Recommended: Use cv2.calcOpticalFlowFarneback for dense flow (simpler, faster).
Fix #2: Remove VideoMAE JIT Scripting
Replace with direct model loading or ONNX conversion if quantization needed.
Alternative: Use lighter action recognition (MediaPipe Pose + heuristics).
Fix #3: Conditional ONNX Export
Add file existence check before export.
Fix #4: Fix YOLO ONNX Output Parsing
Use Ultralytics built-in ONNX post-processing or correct output format.
3.2 Performance Optimizations (Priority 2)

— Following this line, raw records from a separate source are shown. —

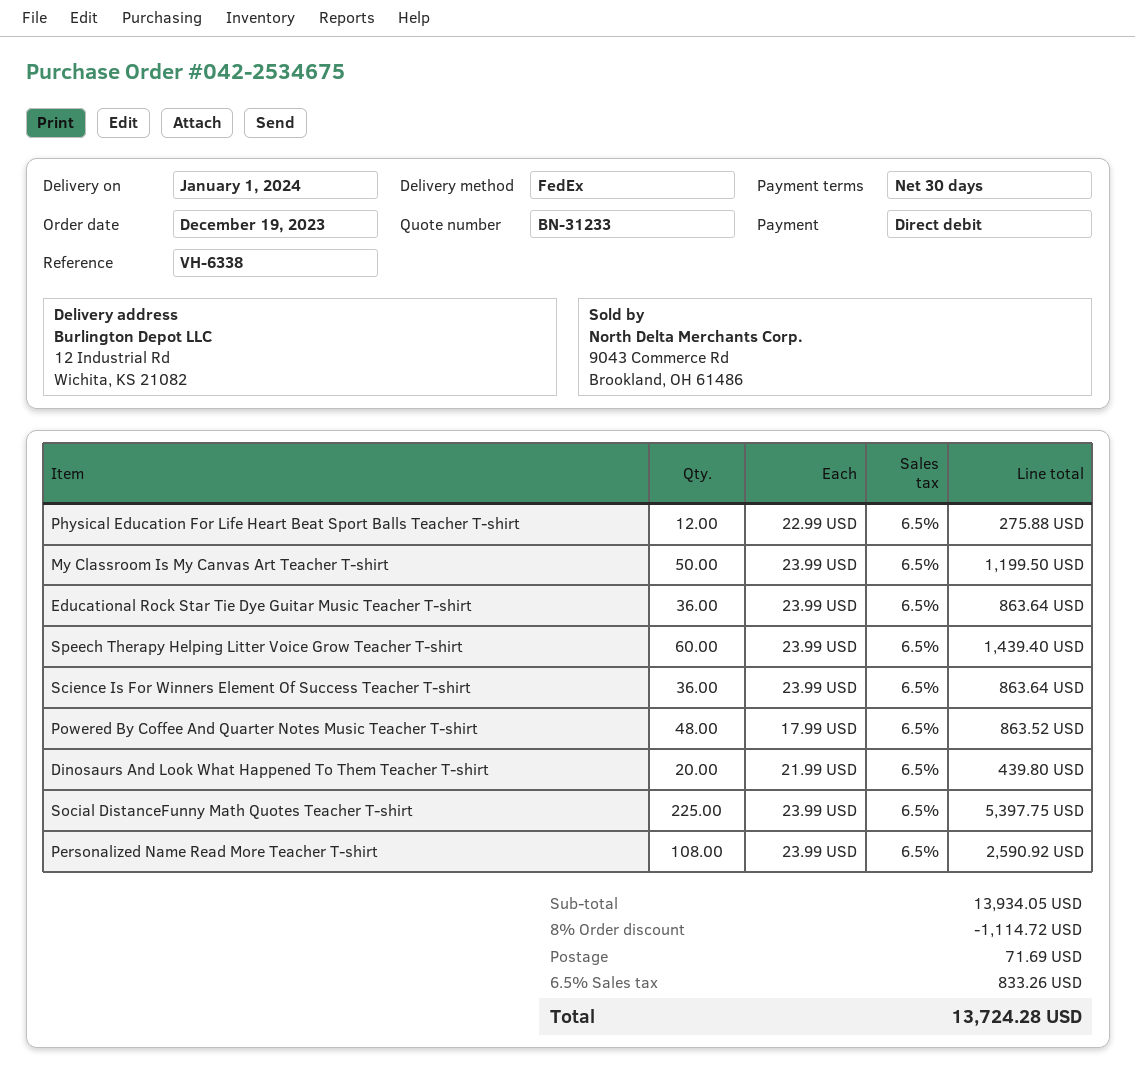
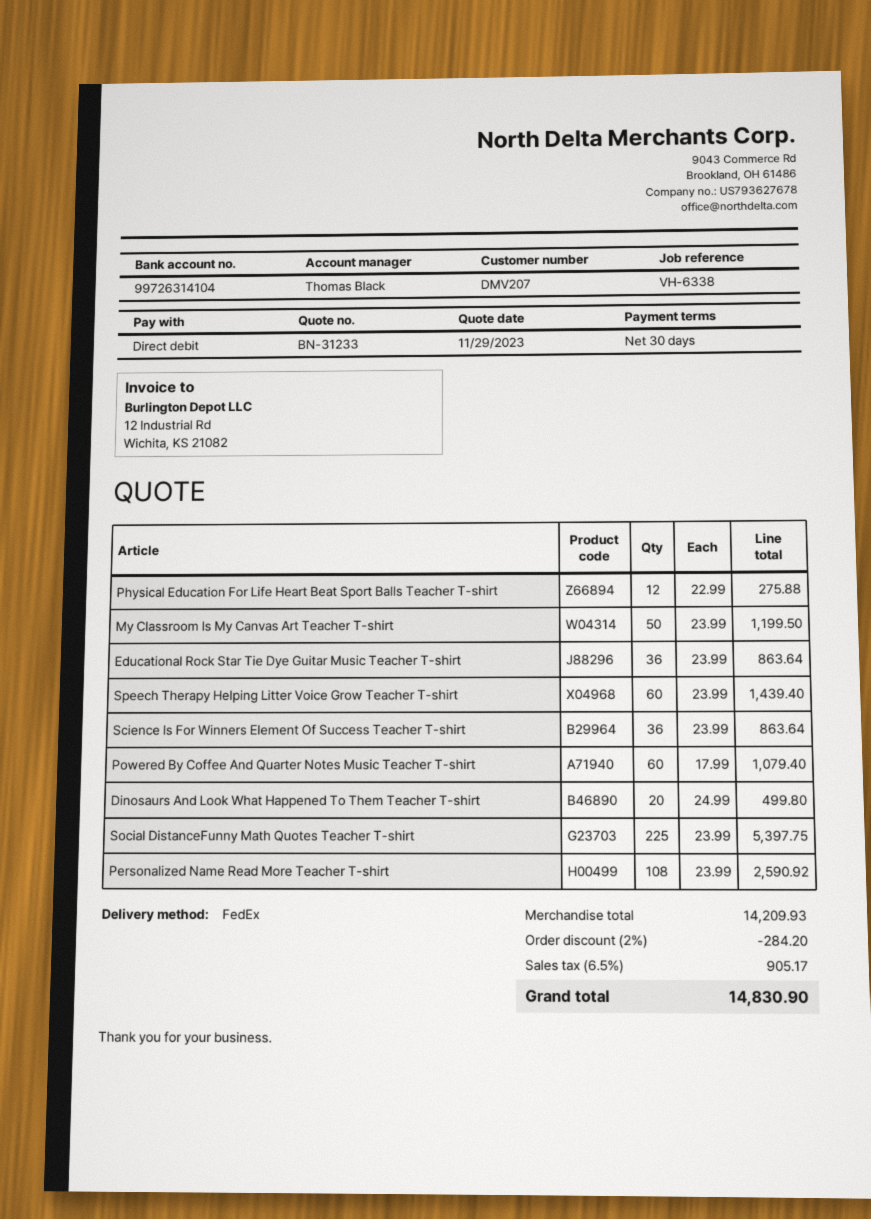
Powered By Coffee And Quarter Notes Music Teacher T-shirt: 48 x 17.99 = 863.52 -> 60 x 17.99 = 1079.40
Dinosaurs And Look What Happened To Them Teacher T-shirt: 20 x 21.99 = 439.80 -> 20 x 24.99 = 499.80
subtotal: 13934.05 -> 14209.93
discount: 8% = 1114.72 -> 2% = 284.20
shipping: 71.69 -> none
tax: 6.5% = 833.26 -> 6.5% = 905.17
total: 13724.28 -> 14830.90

Optimization #1: Replace VideoMAE with Lightweight Alternative
Options:
- Option A: MediaPipe Pose + Temporal Logic (yawn detection via mouth opening)
- Option B: Lightweight 2D CNN (MobileNet-based) for action classification
- Option C: Remove action recognition, use face analysis only
Recommendation: Option A - Zero additional model, uses existing MediaPipe.
Optimization #2: Lazy Model Loading
Implement: Load models only when needed, not all at startup.
Optimization #3: Model Quantization
- YOLO: ✅ Already ONNX INT8 (verify)
- VideoMAE: Convert to INT8 ONNX or remove
- MediaPipe: Already optimized
Optimization #4: Frame Processing Pipeline
- Cache color conversions
- Reduce resolution further (320x240 for face, 640x480 for objects)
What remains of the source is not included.